The opponents in the EU in general and in Bulgaria are almost an equal number - 31 per cent in Bulgaria and 33% in the EU as a whole. About unconditional subsidies for farmers are 17% of the Bulgarians and 10 per cent of all the European citizens. Quite expectedly the biggest support for binding the subsidies with actions toward environment protection gave the inhabitants of Denmark where 69% of the respondents approved the proposal, while 22 per cent said they opposed it. This is the country that produces nearly 100 per cent of its energy from renewable sources and recently introduced green restrictions for buses and lorries, passing through some of the cities in the country.

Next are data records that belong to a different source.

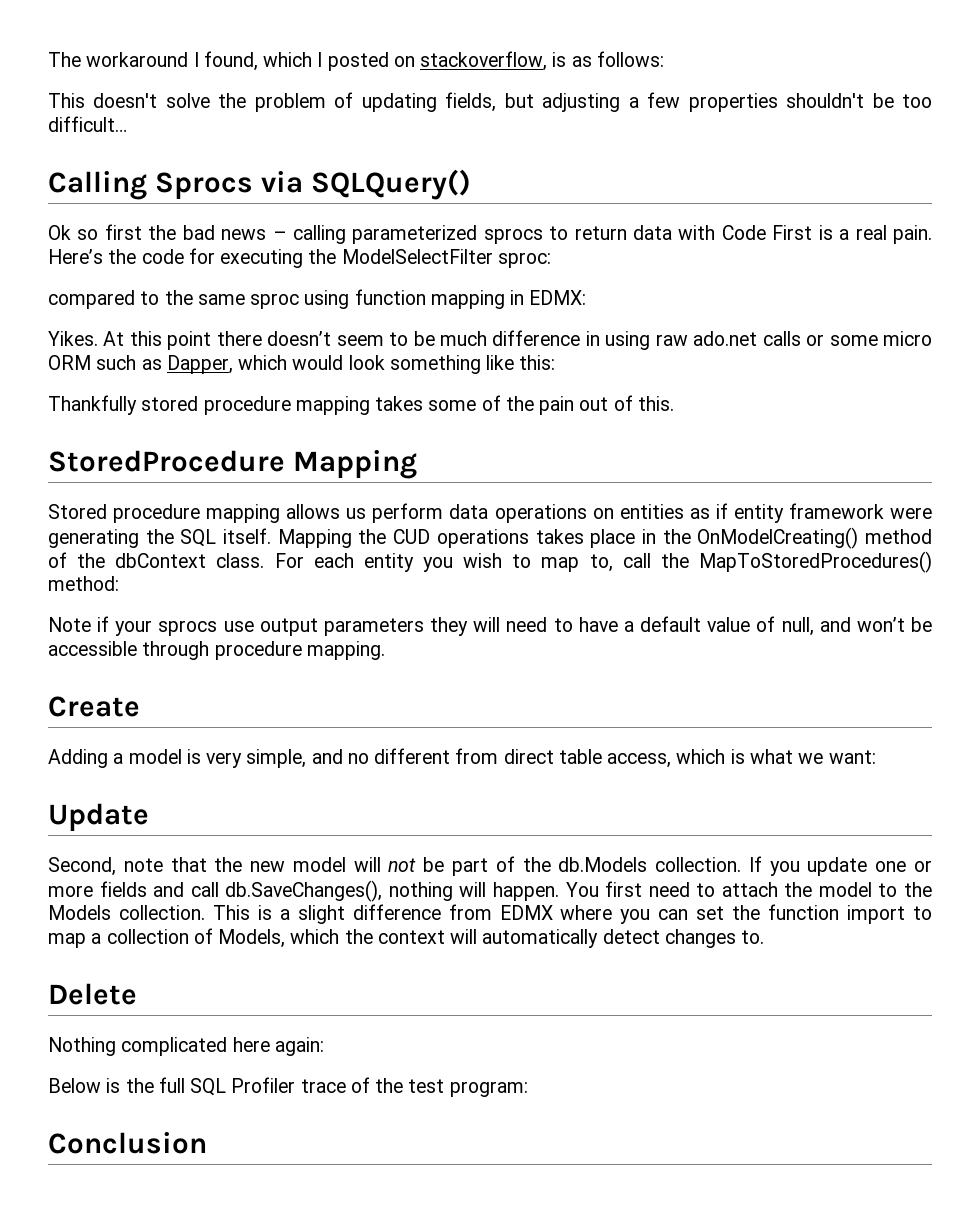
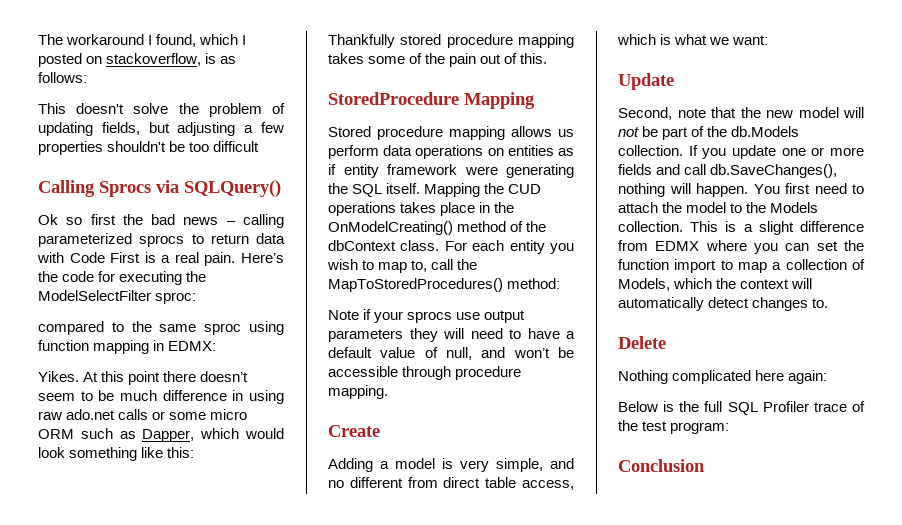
[48,116,127,132] difficult… -> [213,141,260,152] difficult

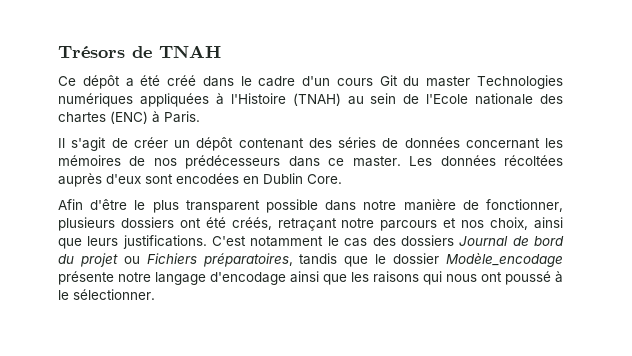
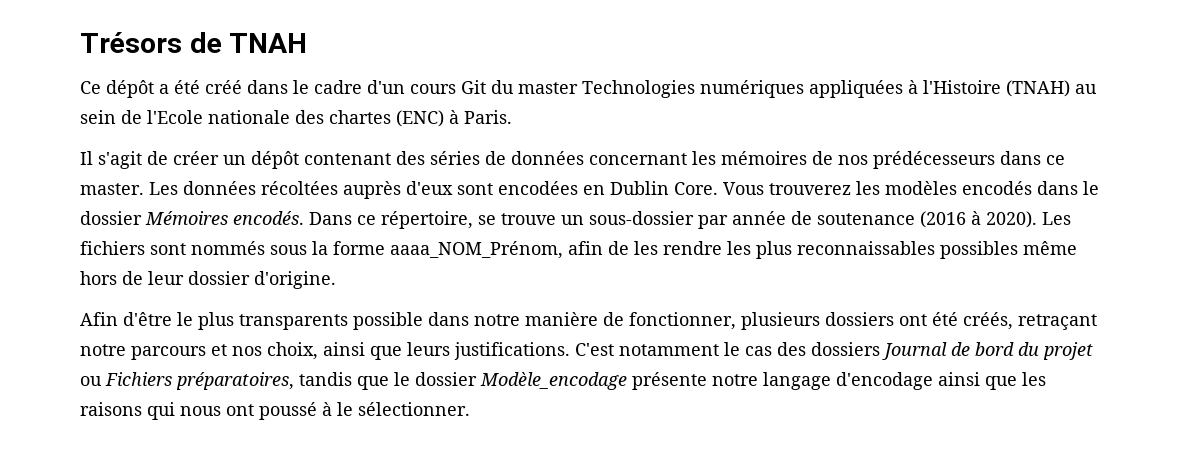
(342, 179) none -> [723,181,1099,195] [80,211,1071,229] [80,241,1077,259] [80,271,336,289] Vous trouverez les modèles encodés dans le dossier Mémoires encodés. Dans ce répertoire, se trouve un sous-dossier par année de soutenance (2016 à 2020). Les fichiers sont nommés sous la forme aaaa_NOM_Prénom, afin de les rendre les plus reconnaissables possibles même hors de leur dossier d'origine.
[185,200,260,213] transparent -> [239,314,348,330] transparents

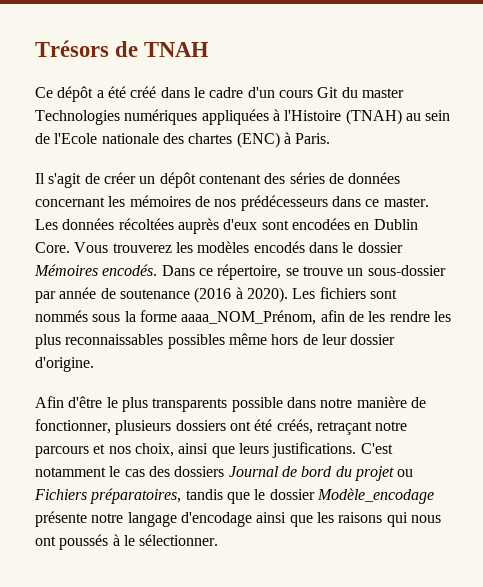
[259,402,317,420] poussé -> [59,534,109,550] poussés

The biggest opponents are the citizens of Latvia - 49%, but the proponents should also not to be underestimated - 37 per cent.
In its proposal for the next multiannual financial framework (MFF) the European Commission raised another important issue - the neglect of small farmers -by proposing simplification of their access to direct payments. 44% in the entire EU responded positively. 61% of the citizens of Denmark said that small farms played important role in the social life of specific rural areas, while this opinion is shared by only 27% in Latvia and Malta.

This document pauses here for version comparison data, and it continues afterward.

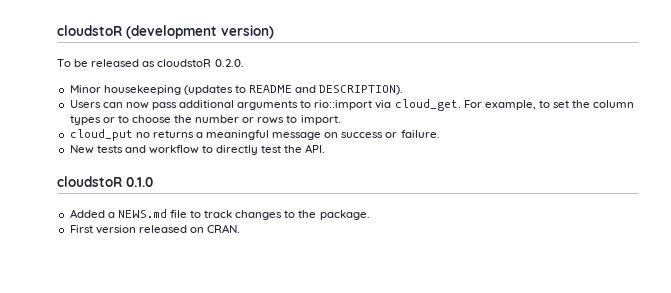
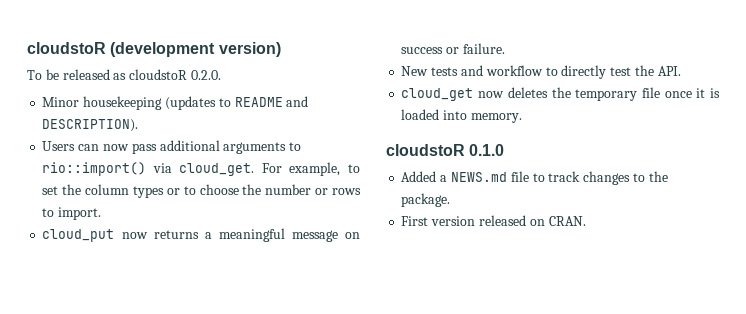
[314,100,373,110] rio::import -> [42,162,147,176] rio::import()
[135,132,150,138] no -> [121,232,148,239] now
(326, 148) none -> [401,87,720,101] [401,109,522,123] // cloud_get now deletes the temporary file once it is loaded into memory.

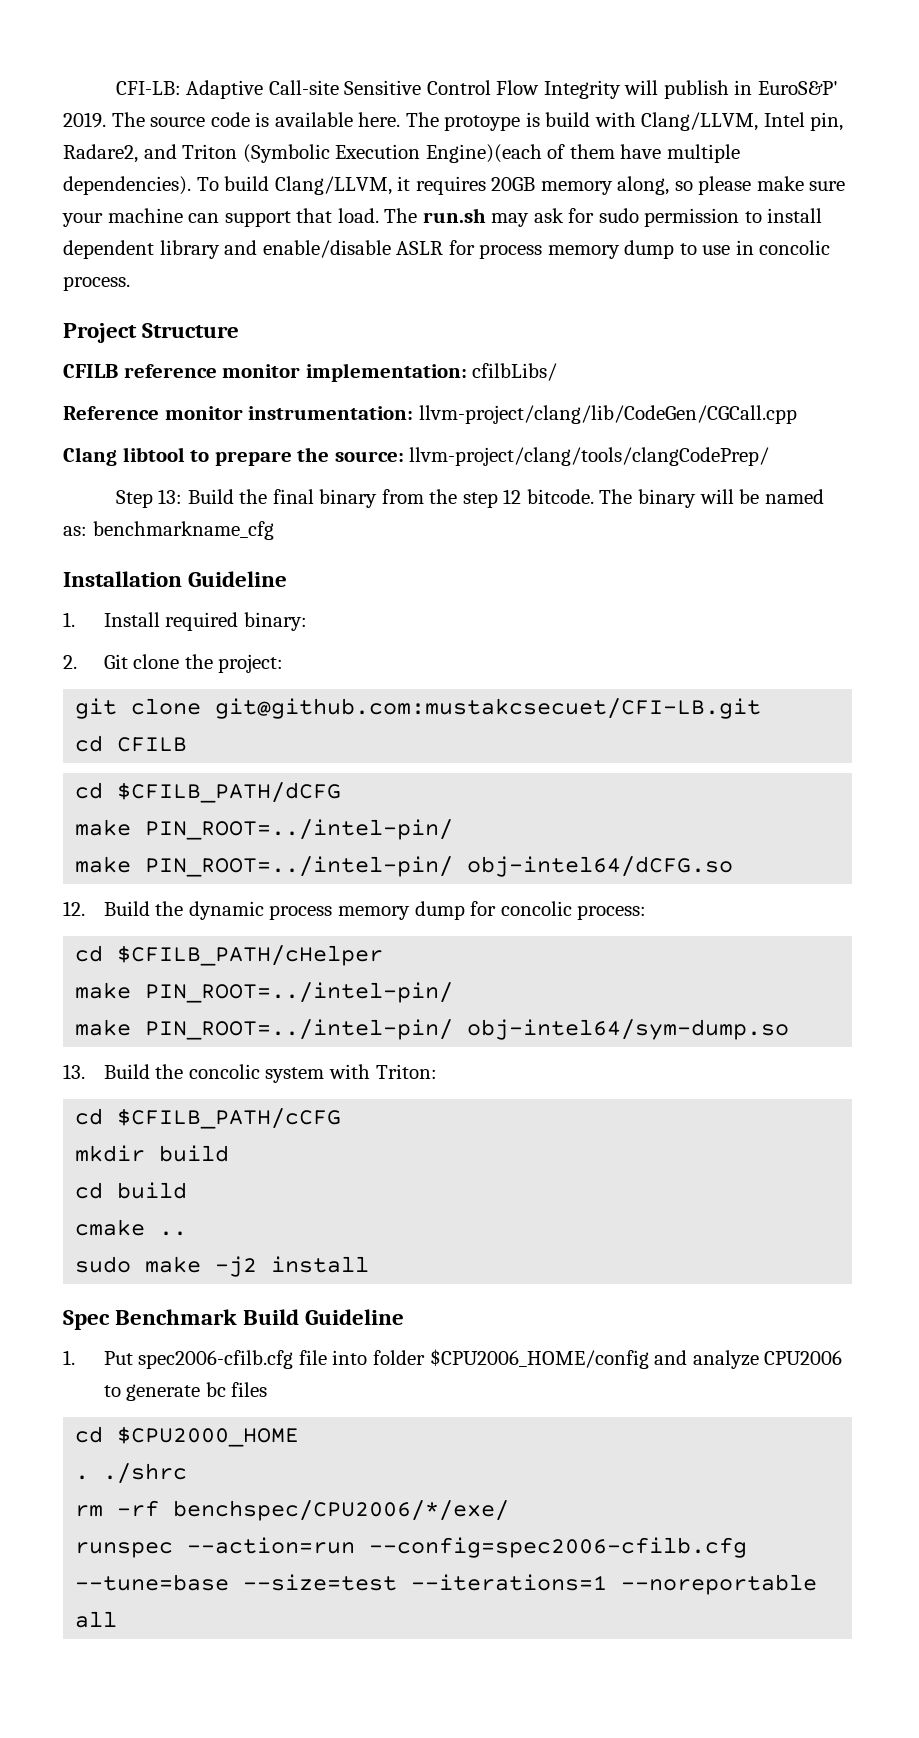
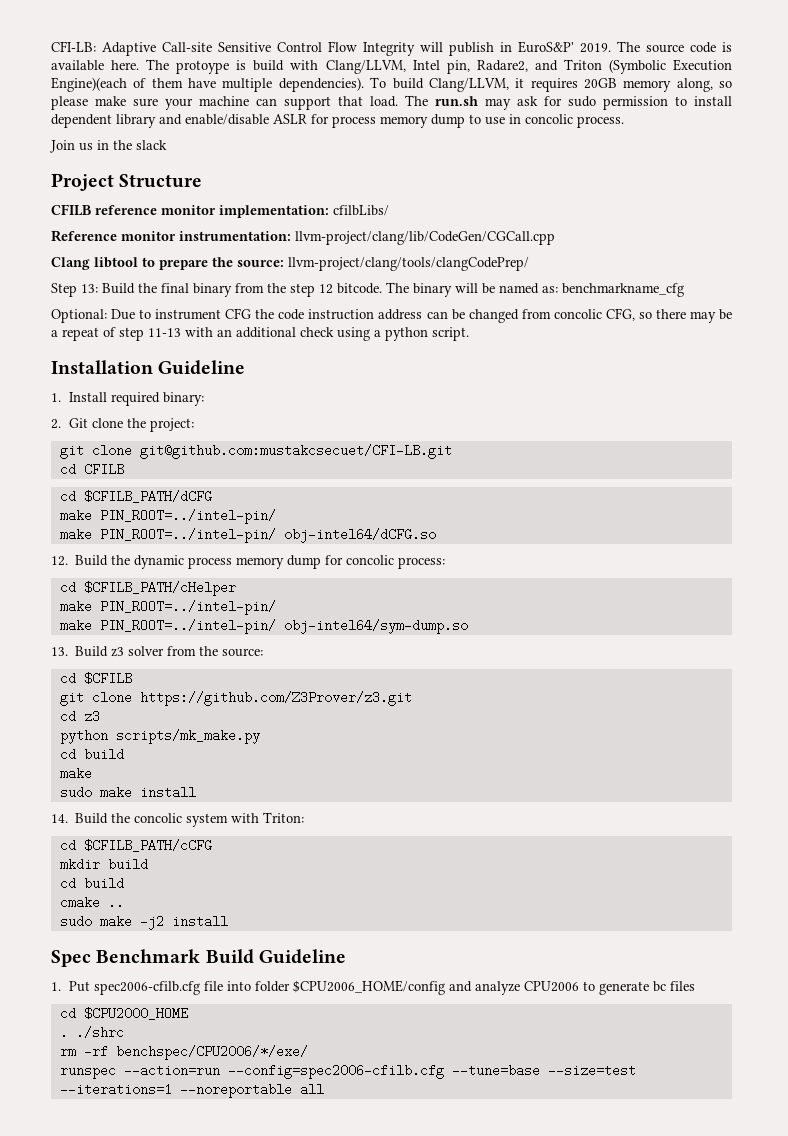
(130, 283) none -> [50,140,167,153] // Join us in the slack
(274, 530) none -> [51,308,732,323] [51,327,469,341] // Optional: Due to instrument CFG the code instruction address can be changed from concolic CFG, so there may be a repeat of step 11-13 with an additional check using a python script.
(150, 1071) none -> [111,646,264,657] [59,672,132,685] [59,691,412,706] [59,710,100,723] [59,729,260,744] [59,748,124,761] [59,767,92,780] [59,786,196,799] [51,813,109,824] z3 solver from the source: // cd $CFILB // git clone https://github.com/Z3Prover/z3.git // cd z3 // python scripts/mk_make.py // cd build // make // sudo make install // 14. Build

An interesting element of the opinion poll is that it includes the question of buying mountain products. Quite recently, in an interview for euinside, Bulgarian MEP Maria Nedelcheva, a member of the Agriculture Committee in the European Parliament, said that this was one of the Bulgarian proposals for the reform - some kind of labelling, saying "mountain product" to be introduced. 65% of the respondents in the EU agree that there is benefit from buying such products.

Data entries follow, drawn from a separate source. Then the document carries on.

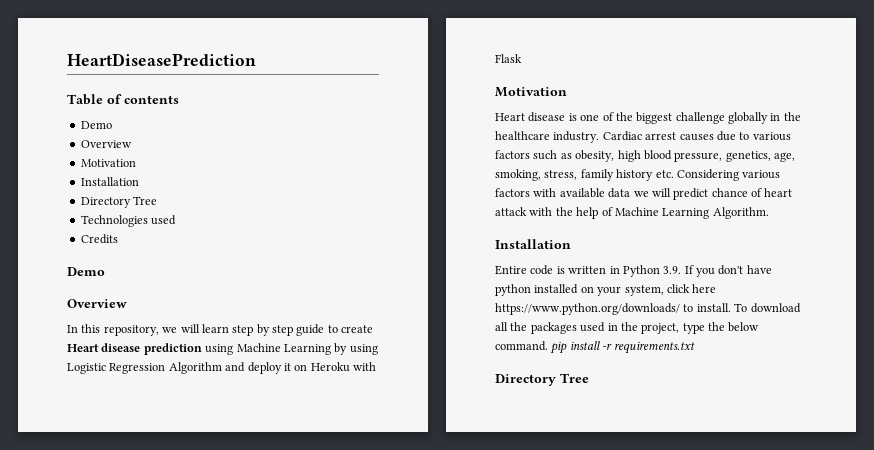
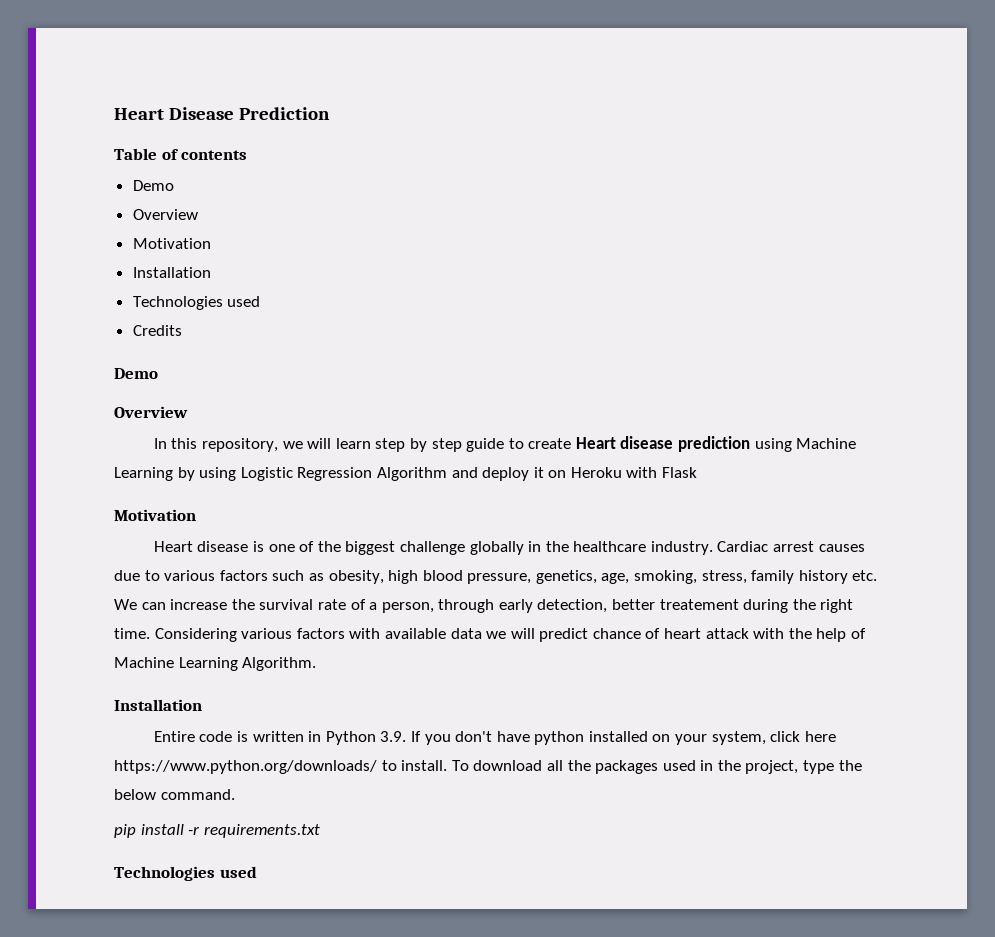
[67,53,256,66] HeartDiseasePrediction -> [114,107,331,120] Heart Disease Prediction
[80,196,158,208] // Directory Tree -> (211, 272) none
(674, 174) none -> [114,599,854,613] [114,628,150,639] We can increase the survival rate of a person, through early detection, better treatement during the right time.
(548, 346) none -> (235, 794) //
[495,373,589,386] Directory Tree -> [114,866,257,881] Technologies used

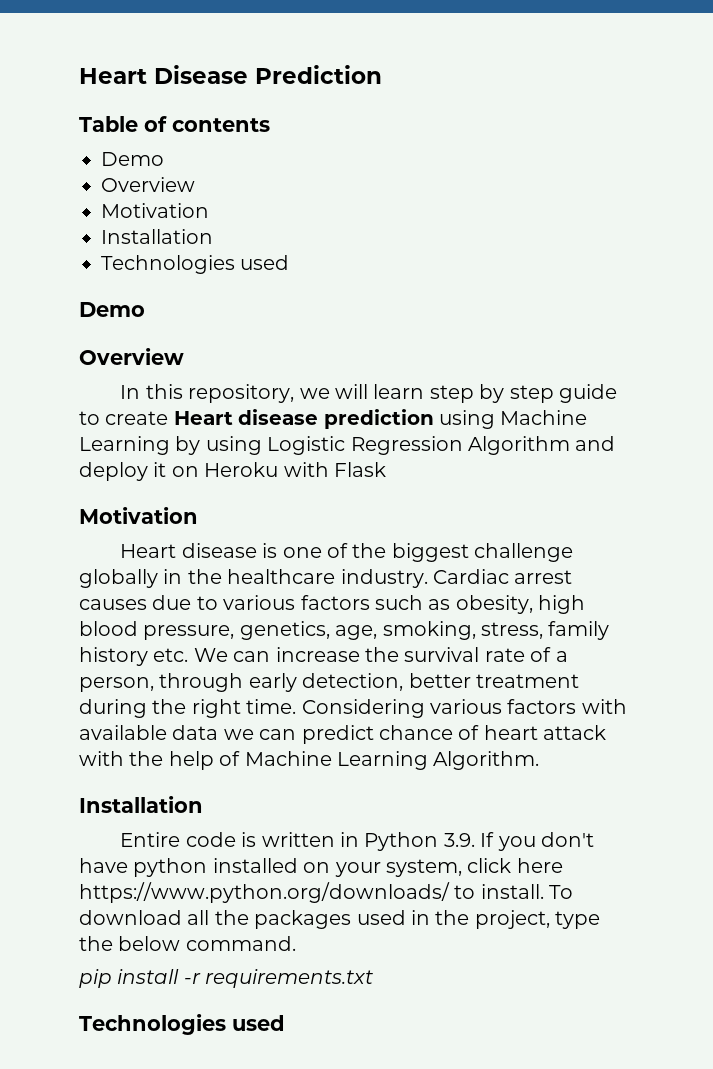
[132,325,182,336] // Credits -> (290, 262) none
[659,599,739,610] treatement -> [476,674,579,688] treatment
[510,628,535,639] will -> [259,729,297,740] can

It is important to note that there is only a small variation in the answers between the citizens of rural areas and urban regions than it was expected. According to Eurobarometer, rural areas inhabitants are just a little more inclined to focus on the social importance of small farms for the rural communities.
In general the results from the poll indicate a clear support for the proposal for reform of the CAP the way it was proposed by the European Commission. The same opinion is shared by the supporters of the specialised website for CAP reform, who are often the strongest critics of the farm policy. According to Jack Thurston, Eurobarometer's data must be taken with a small dose of doubt because the Commission pays for these polls and has a strong influence on the design of the poll.
Mr Thurston writes that Eurobarometer rarely puts questions that might give awkward answers for the EU. Moreover, the surveys are prone to ask loaded questions that appear almost guaranteed to produce the answers the Commission wants. The author admits, however, that there are very few other surveys on EU affairs nor of the scale of Eurobarometer in terms of sample size. According to him, the variations in the answers among the member states and the answers broken down by socio-demographic divisions can be quite informative for the real attitudes.
From this point of view, it would be extremely interesting to see what the final version Dacian Ciolos will present on October 12 of the reform. Moreover, this proposal will appear just days before the first big clash on the next budget of the Community, on 20-21 October in Brussels, which euinside will follow closely and on the ground.